▶ _Prompt_: Determine how many lines below contain the word "éclair", then state only that figure.

(Before-and-after change data)
□ □ □

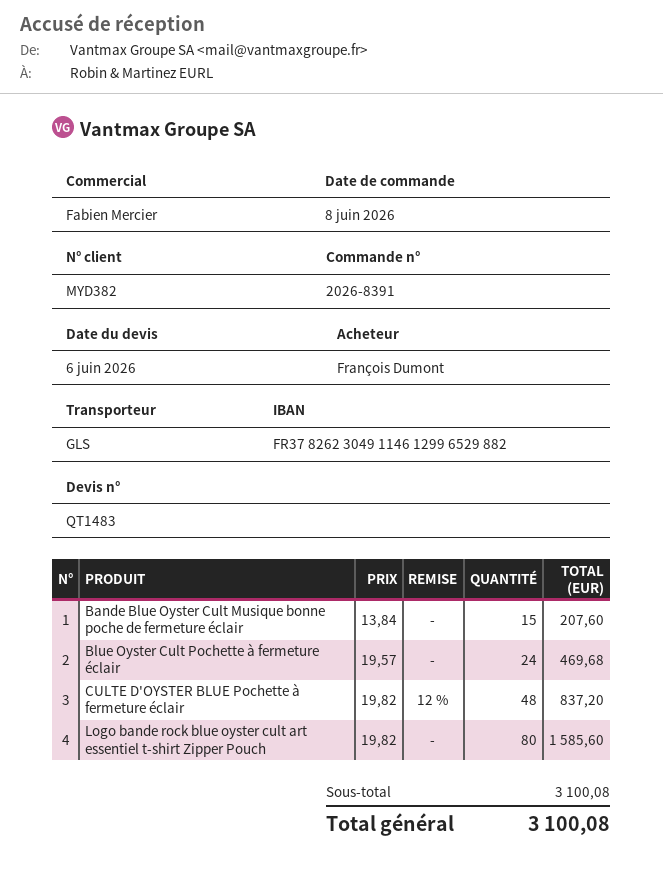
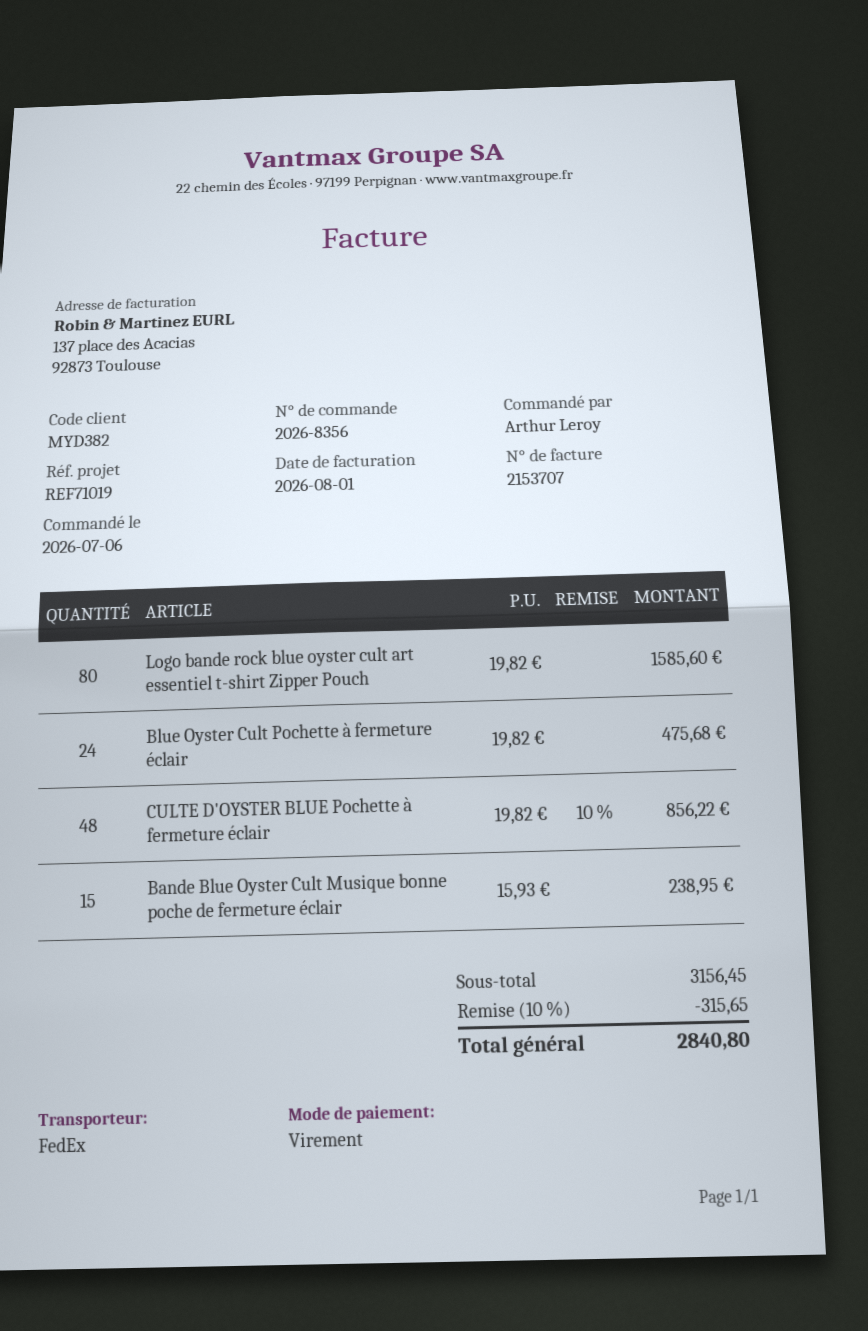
order number: 2026-8391 -> 2026-8356
order date: 2026-06-08 -> 2026-07-06
ordered by: François Dumont -> Arthur Leroy
shipping method: GLS -> FedEx
Bande Blue Oyster Cult Musique bonne poche de fermeture éclair: 15 x 13.84 = 207.60 -> 15 x 15.93 = 238.95
Blue Oyster Cult Pochette à fermeture éclair: 24 x 19.57 = 469.68 -> 24 x 19.82 = 475.68
CULTE D'OYSTER BLUE Pochette à fermeture éclair: 48 x 19.82 - 12% = 837.20 -> 48 x 19.82 - 10% = 856.22
subtotal: 3100.08 -> 3156.45
discount: none -> 10% = 315.65
total: 3100.08 -> 2840.80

□ □ □

▶ _Result of the task_: 3